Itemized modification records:
┌──

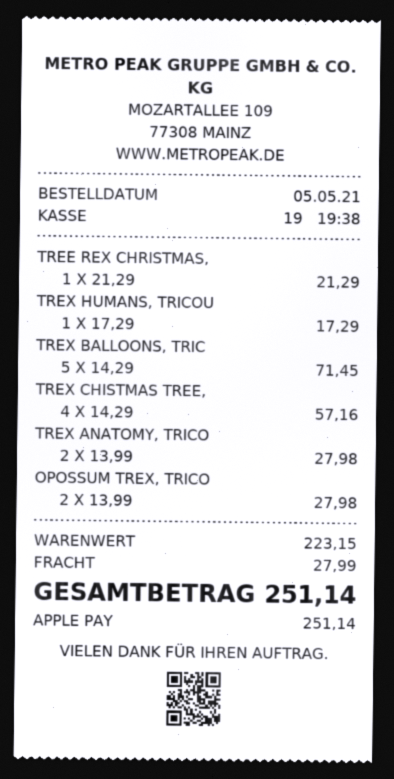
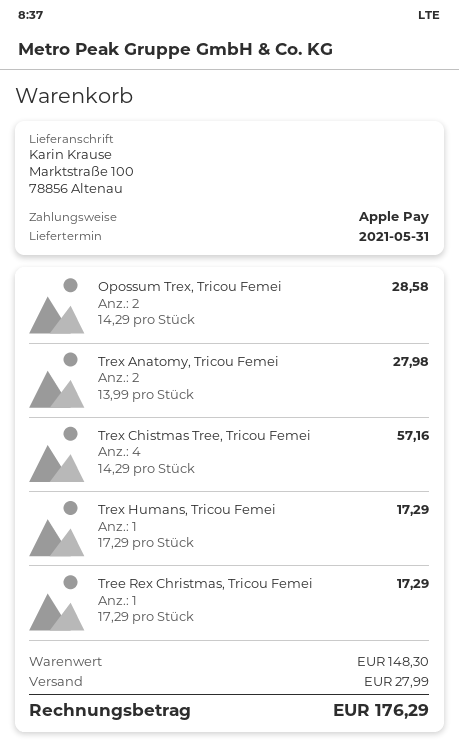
TREE REX CHRISTMAS,: 1 x 21.29 = 21.29 -> 1 x 17.29 = 17.29
TREX BALLOONS, TRIC: 5 x 14.29 = 71.45 -> none
OPOSSUM TREX, TRICO: 2 x 13.99 = 27.98 -> 2 x 14.29 = 28.58
subtotal: 223.15 -> 148.30
total: 251.14 -> 176.29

└──

(Assignment)
Could you output every record above exactly as it appears, without the pictures?

(Exercise solution)
TREE REX CHRISTMAS,: 1 x 21.29 = 21.29 -> 1 x 17.29 = 17.29
TREX BALLOONS, TRIC: 5 x 14.29 = 71.45 -> none
OPOSSUM TREX, TRICO: 2 x 13.99 = 27.98 -> 2 x 14.29 = 28.58
subtotal: 223.15 -> 148.30
total: 251.14 -> 176.29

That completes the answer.